All entries given below are to be returned word for word.

[Content revision data]
*** Begin section ***

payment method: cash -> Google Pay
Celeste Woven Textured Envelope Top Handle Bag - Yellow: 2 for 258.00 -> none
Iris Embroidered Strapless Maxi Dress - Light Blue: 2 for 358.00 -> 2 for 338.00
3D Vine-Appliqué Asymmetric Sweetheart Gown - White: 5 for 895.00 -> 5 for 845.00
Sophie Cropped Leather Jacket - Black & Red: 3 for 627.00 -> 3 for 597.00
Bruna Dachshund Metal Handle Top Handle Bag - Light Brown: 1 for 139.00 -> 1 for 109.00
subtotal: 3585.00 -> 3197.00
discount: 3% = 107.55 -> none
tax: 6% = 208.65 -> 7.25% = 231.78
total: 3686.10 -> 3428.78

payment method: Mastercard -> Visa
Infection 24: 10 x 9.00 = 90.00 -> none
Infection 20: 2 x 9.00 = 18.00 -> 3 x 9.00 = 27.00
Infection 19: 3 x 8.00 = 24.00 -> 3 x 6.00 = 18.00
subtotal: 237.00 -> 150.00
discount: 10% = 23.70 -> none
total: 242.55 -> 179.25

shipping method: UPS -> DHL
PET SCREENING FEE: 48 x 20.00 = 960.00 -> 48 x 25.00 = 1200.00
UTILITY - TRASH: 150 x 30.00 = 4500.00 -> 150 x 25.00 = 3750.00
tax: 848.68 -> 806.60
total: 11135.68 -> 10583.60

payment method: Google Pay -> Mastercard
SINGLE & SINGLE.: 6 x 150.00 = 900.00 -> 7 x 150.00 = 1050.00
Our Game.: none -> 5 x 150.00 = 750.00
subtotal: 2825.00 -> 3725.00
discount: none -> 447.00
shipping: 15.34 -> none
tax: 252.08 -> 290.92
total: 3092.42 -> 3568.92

*** End section ***

--- Result of this exercise ---
payment method: cash -> Google Pay
Celeste Woven Textured Envelope Top Handle Bag - Yellow: 2 for 258.00 -> none
Iris Embroidered Strapless Maxi Dress - Light Blue: 2 for 358.00 -> 2 for 338.00
3D Vine-Appliqué Asymmetric Sweetheart Gown - White: 5 for 895.00 -> 5 for 845.00
Sophie Cropped Leather Jacket - Black & Red: 3 for 627.00 -> 3 for 597.00
Bruna Dachshund Metal Handle Top Handle Bag - Light Brown: 1 for 139.00 -> 1 for 109.00
subtotal: 3585.00 -> 3197.00
discount: 3% = 107.55 -> none
tax: 6% = 208.65 -> 7.25% = 231.78
total: 3686.10 -> 3428.78

payment method: Mastercard -> Visa
Infection 24: 10 x 9.00 = 90.00 -> none
Infection 20: 2 x 9.00 = 18.00 -> 3 x 9.00 = 27.00
Infection 19: 3 x 8.00 = 24.00 -> 3 x 6.00 = 18.00
subtotal: 237.00 -> 150.00
discount: 10% = 23.70 -> none
total: 242.55 -> 179.25

shipping method: UPS -> DHL
PET SCREENING FEE: 48 x 20.00 = 960.00 -> 48 x 25.00 = 1200.00
UTILITY - TRASH: 150 x 30.00 = 4500.00 -> 150 x 25.00 = 3750.00
tax: 848.68 -> 806.60
total: 11135.68 -> 10583.60

payment method: Google Pay -> Mastercard
SINGLE & SINGLE.: 6 x 150.00 = 900.00 -> 7 x 150.00 = 1050.00
Our Game.: none -> 5 x 150.00 = 750.00
subtotal: 2825.00 -> 3725.00
discount: none -> 447.00
shipping: 15.34 -> none
tax: 252.08 -> 290.92
total: 3092.42 -> 3568.92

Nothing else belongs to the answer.